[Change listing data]

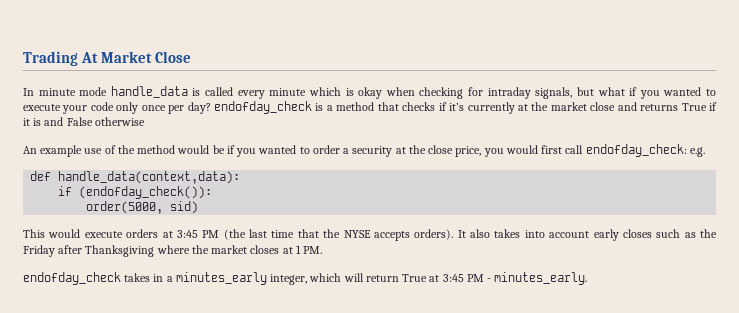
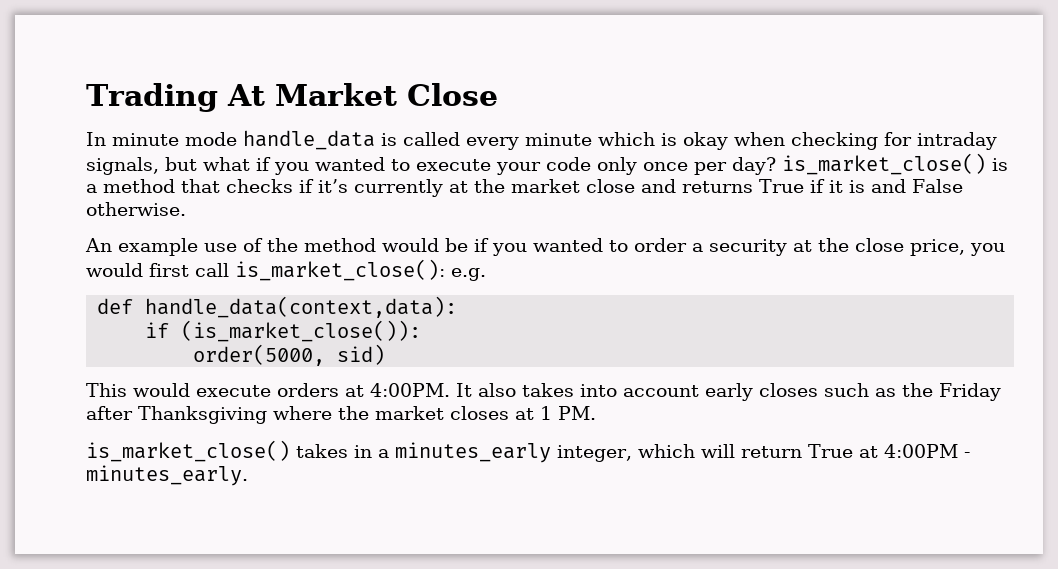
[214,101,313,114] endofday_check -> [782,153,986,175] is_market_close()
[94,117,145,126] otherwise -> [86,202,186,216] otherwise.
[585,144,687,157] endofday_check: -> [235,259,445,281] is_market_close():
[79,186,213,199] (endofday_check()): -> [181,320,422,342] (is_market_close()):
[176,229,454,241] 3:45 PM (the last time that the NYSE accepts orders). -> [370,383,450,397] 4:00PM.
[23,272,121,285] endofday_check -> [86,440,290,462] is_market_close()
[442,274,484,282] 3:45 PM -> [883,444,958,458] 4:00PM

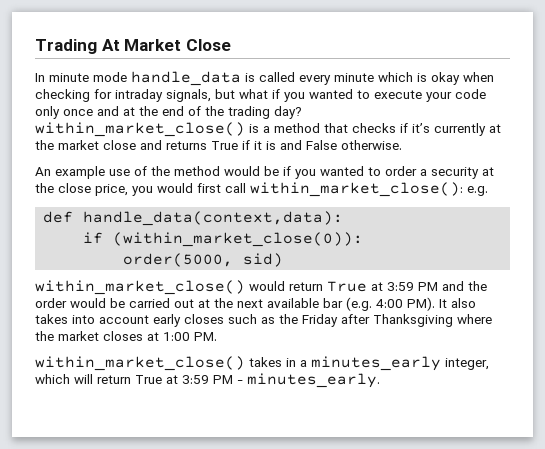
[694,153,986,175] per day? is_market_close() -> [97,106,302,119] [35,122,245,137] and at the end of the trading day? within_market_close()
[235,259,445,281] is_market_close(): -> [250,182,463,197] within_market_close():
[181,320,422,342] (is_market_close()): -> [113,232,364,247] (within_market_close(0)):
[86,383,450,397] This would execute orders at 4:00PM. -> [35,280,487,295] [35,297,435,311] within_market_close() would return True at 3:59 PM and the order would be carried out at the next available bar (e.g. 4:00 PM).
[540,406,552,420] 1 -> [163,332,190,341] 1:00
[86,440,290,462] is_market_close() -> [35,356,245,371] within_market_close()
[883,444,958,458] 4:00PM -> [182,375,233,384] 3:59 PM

---

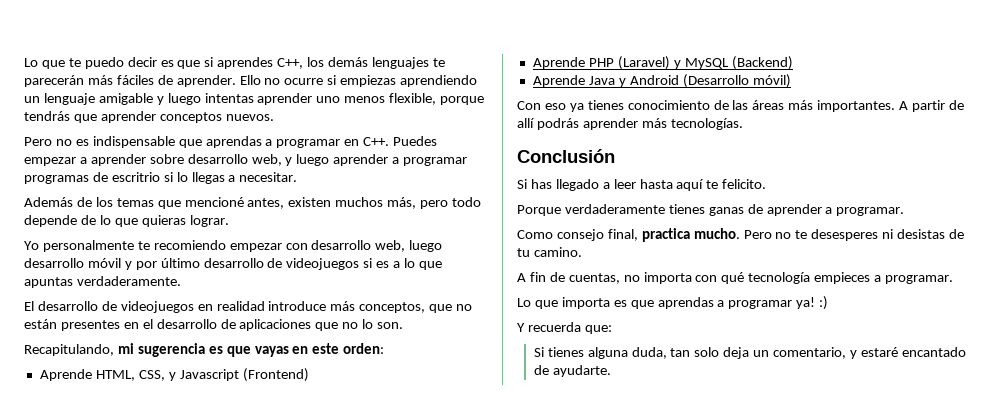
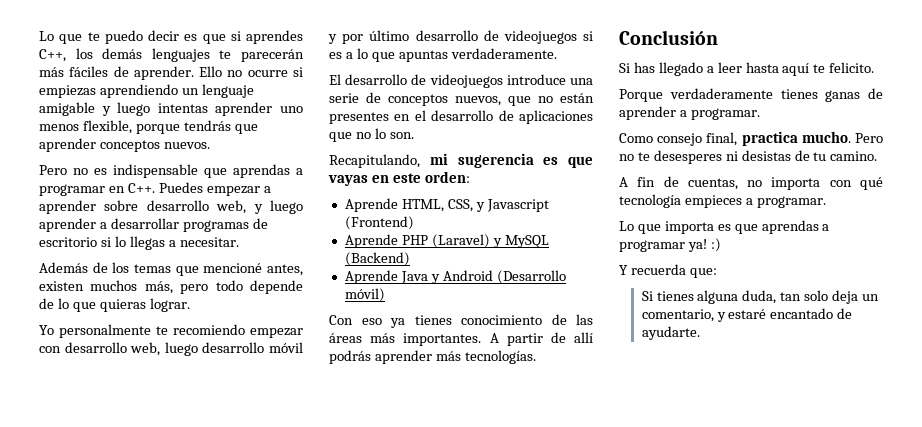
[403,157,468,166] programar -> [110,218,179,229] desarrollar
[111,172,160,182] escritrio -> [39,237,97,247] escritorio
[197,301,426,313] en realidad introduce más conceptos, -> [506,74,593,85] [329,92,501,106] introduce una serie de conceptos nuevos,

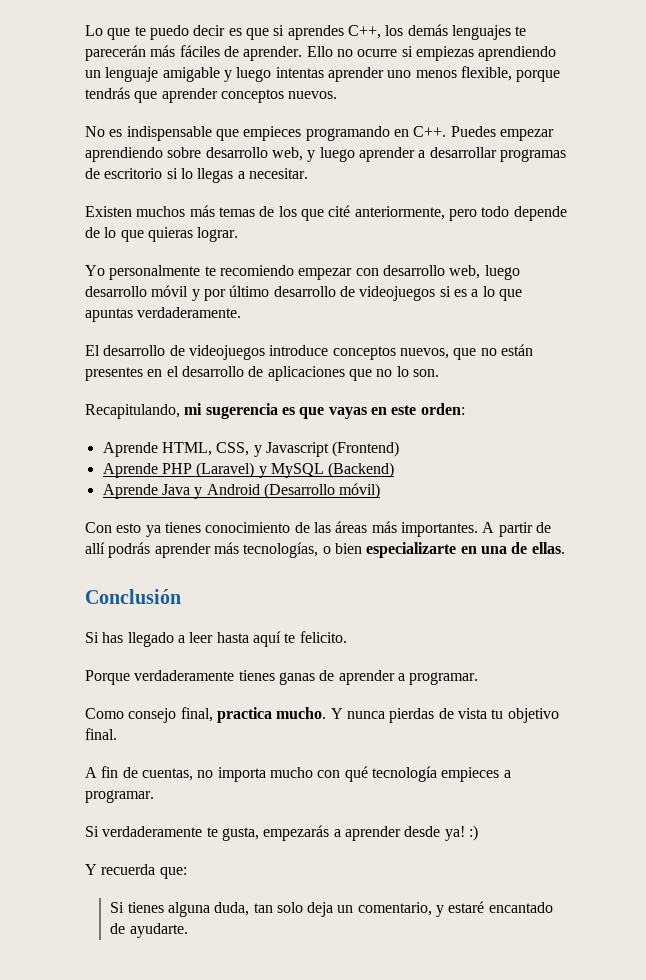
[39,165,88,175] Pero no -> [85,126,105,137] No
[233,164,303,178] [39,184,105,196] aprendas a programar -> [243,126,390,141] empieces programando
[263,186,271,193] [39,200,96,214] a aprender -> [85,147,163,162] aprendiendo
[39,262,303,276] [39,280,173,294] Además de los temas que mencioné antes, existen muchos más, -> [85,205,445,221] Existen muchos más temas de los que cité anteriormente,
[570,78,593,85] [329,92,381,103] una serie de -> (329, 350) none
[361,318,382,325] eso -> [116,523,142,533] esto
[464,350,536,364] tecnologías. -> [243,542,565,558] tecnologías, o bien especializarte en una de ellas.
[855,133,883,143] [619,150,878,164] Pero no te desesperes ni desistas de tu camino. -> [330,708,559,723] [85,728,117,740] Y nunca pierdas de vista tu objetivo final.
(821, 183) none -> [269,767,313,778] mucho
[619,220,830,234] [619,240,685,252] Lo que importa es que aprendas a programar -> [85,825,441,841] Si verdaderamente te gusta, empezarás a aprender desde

...

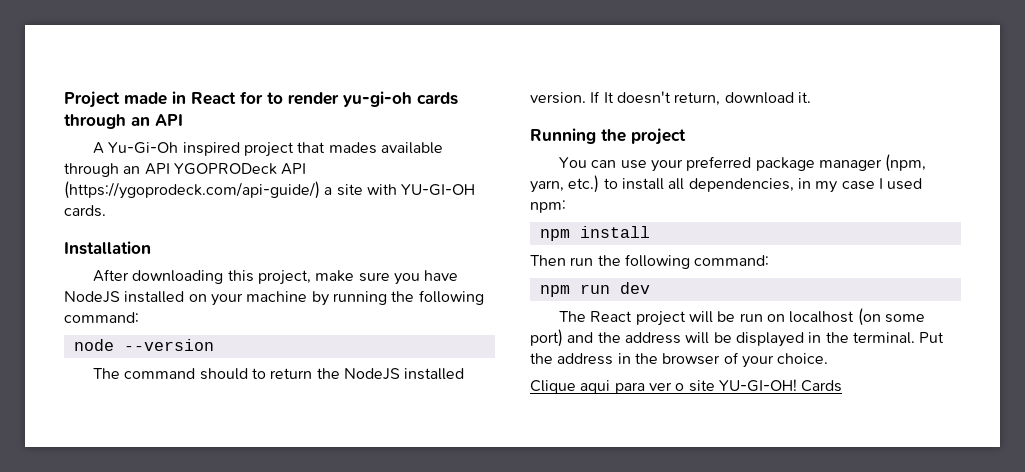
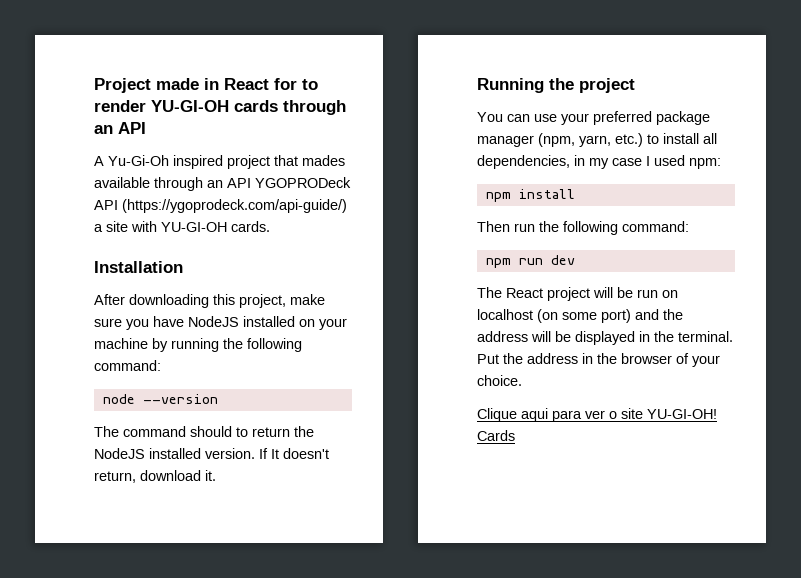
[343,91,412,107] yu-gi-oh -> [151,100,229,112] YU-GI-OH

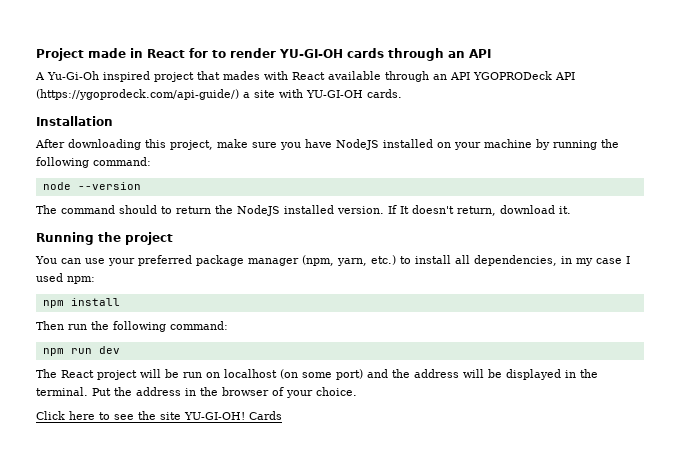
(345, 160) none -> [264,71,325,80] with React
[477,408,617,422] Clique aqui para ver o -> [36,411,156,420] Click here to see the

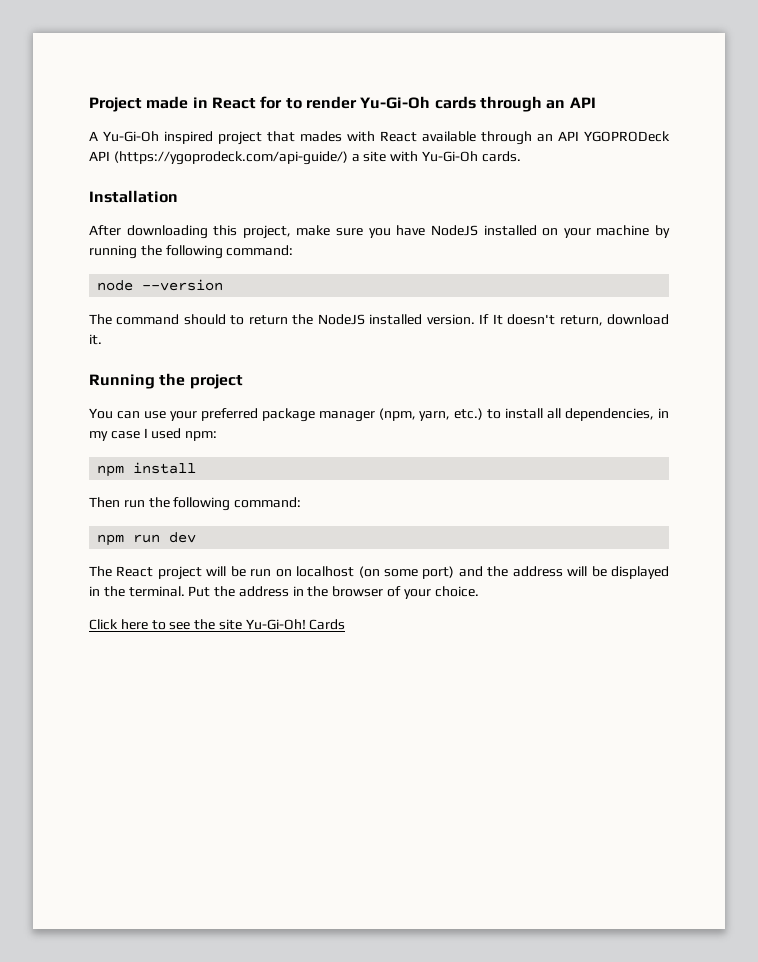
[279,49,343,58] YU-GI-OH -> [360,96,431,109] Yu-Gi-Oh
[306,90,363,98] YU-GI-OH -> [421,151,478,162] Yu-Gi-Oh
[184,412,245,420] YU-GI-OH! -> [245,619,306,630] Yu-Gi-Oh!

[What you have to do] Starting at the line containing "[23,272,121,285] endofday_check ->" and stopping at the line containing "[235,259,445,281] is_market_close(): ->", output every line above exactly, both ends included, with pictures omitted.

[Answer to this problem]
[23,272,121,285] endofday_check -> [86,440,290,462] is_market_close()
[442,274,484,282] 3:45 PM -> [883,444,958,458] 4:00PM

[694,153,986,175] per day? is_market_close() -> [97,106,302,119] [35,122,245,137] and at the end of the trading day? within_market_close()
[235,259,445,281] is_market_close(): -> [250,182,463,197] within_market_close():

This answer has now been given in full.